Wenige Stunden zuvor hatte Schulz, der auch im Beirat des 1. FC Köln sitzt, auf seiner Ruhrgebietstour bereits ein Fan-Projekt des VfL Bochum besucht. Auch dort wurde deutlich: Das Thema Fußball, es passt einfach zu gut für Schulz, der seine Biografie der Brüche auch immer wieder mit dem zerplatzten Traum des Profifußballers erklärt. Denn: Die Gesellschaft zerfasere immer mehr, hat der SPD-Spitzenkandidat beobachtet, sein Eindruck aber sei, dass eine Gesellschaft nicht könne „ohne Zusammengehörigkeitsgefühl, ohne identitätsstiftende Zusammengehörigkeit. Das war früher das Stadtviertel, das war früher die Partei, das waren früher die Gewerkschaften, das war früher die Kirche, wo die Leute Ankerpunkte hatten. Das haben sie nicht mehr, es sei denn, Du gehörst zu einem Fußballklub.“
Seien es die 80.000 Zuschauer jede zweite Woche im Stadion von Borussia Dortmund oder eben die 40.000 in Bochum oder Köln, erklärt er im Haus des Fan-Projekts: „Deshalb finde ich, haben die Fußball-Klubs eine gesellschaftlich viel größere Aufgabe heute, als ihnen selbst vielleicht bewusst ist.“ Eine Botschaft, die Schulz immer wieder predigte – und auch nach außen sichtbar macht: Denn gut zwei Wochen später besucht er ein Heimspiel des 1. FC Köln.

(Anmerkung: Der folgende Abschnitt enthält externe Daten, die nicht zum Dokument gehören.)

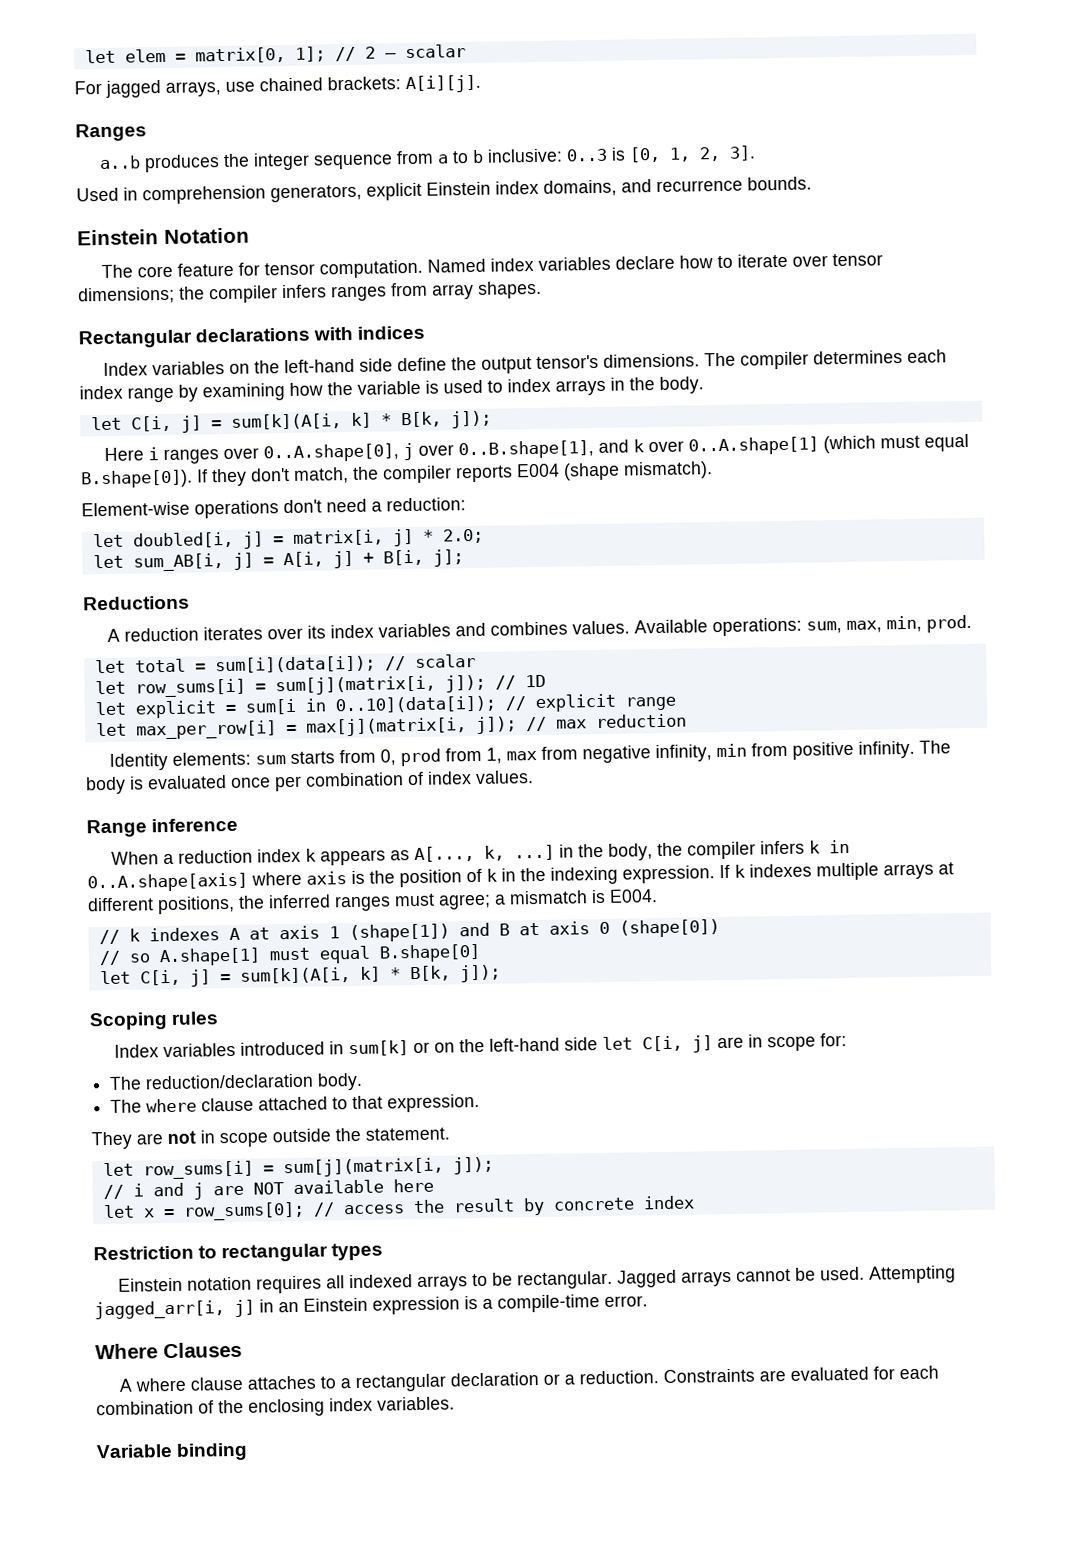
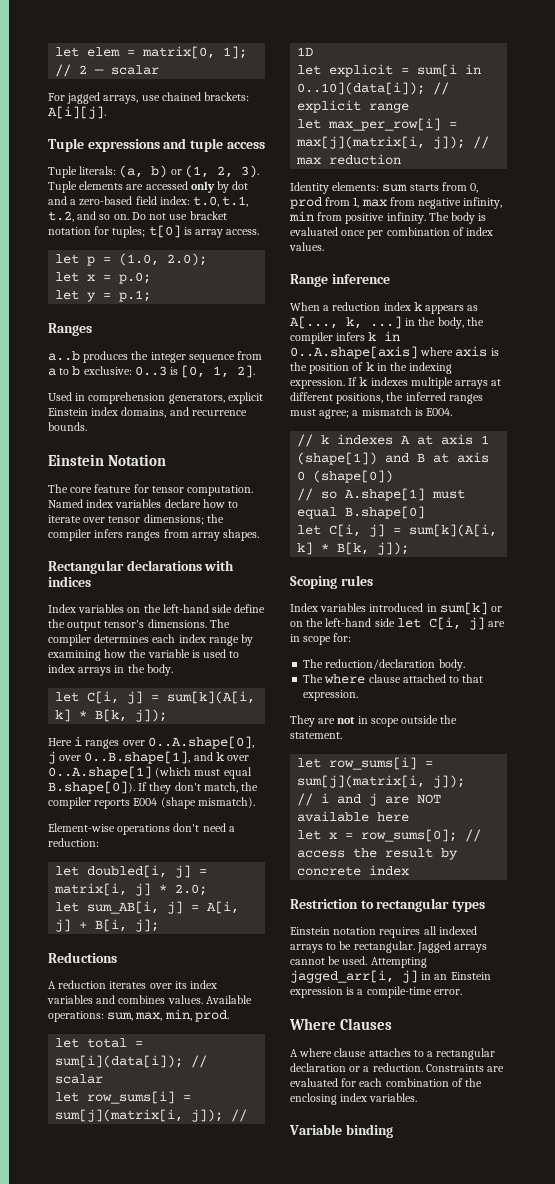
+ Tuple expressions and tuple access
+ Tuple literals: (a, b) or (1, 2, 3). Tuple elements are accessed only by dot and a zero-based field index: t.0, t.1, t.2, and so on. Do not use bracket notation for tuples; t[0] is array access.
+ let p = (1.0, 2.0);
+ let x = p.0;
+ let y = p.1;
- a..b produces the integer sequence from a to b inclusive: 0..3 is [0, 1, 2, 3].
+ a..b produces the integer sequence from a to b exclusive: 0..3 is [0, 1, 2].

Die Kraft der Stadionbilder
Die Episode zeigt: Im anstehenden Bundestagswahlkampf treffen auch zwei Fußballfans aufeinander. Doch während SPD-Spitzenmann Schulz dies offensiv betont, kann Bundeskanzlerin Angela Merkel mit vereinzelten Auftritten kontern – und auf eine glaubwürdige Beziehung zum Fußball verweisen. Allerdings dürfte es kein Zufall sein, dass sie Anfang April erstmals nach vier Jahren wieder ein Bundesligaspiel besuchte – ebenfalls im Stadion des 1. FC Köln. Offiziell informierte sich die Kanzlerin dabei über die Aktivitäten des Klubs bei der Integration von Flüchtlingen, doch Merkel weiß auch um die Kraft der Bilder – und das nicht erst, seitdem sie regelmäßig bei großen Turnieren mit der Fußballnationalmannschaft mitfiebert. Die Sympathiewerte, die der gemeinsame Besuch mit dem damaligen Bundespräsidenten Joachim Gauck beim WM-Finale 2014 in Brasilien sowie das anschließende Mannschaftsfoto mit Pokal in der Kabine erreichen, lassen sich durch keine Wahlkampagne erzielen.
Es sind solche Momente, die zeigen, wie hoch der Stellenwert des Fußballs in unserer Gesellschaft mittlerweile ist – und welche Bedeutung ihm auch von Politikern eingeräumt wird. Denn 60 Jahre vorher, als Deutschland in Bern erstmals Fußballweltmeister wurde, dachte der erste Bundeskanzler der Bundesrepublik, Konrad Adenauer, nicht im Traum daran, sich im Stadion zu zeigen: Stattdessen standen am 4. Juli 1954 ein Abstecher nach Rüdesheim sowie am Abend in Bonn ein „Abendessen bei Herrn Bundespräsident“ in Adenauers Terminkalender. „Undenkbar, dass Konrad Adenauer zum Spiel gegangen wäre, sich mit den Spielern gezeigt hätte oder gar in der Mannschaftskabine aufgetaucht wäre“, sagt auch der Historiker Jürgen Peter Schmied, der Führungen unter dem Motto „Konrad Adenauer und der Fußball“ organisiert.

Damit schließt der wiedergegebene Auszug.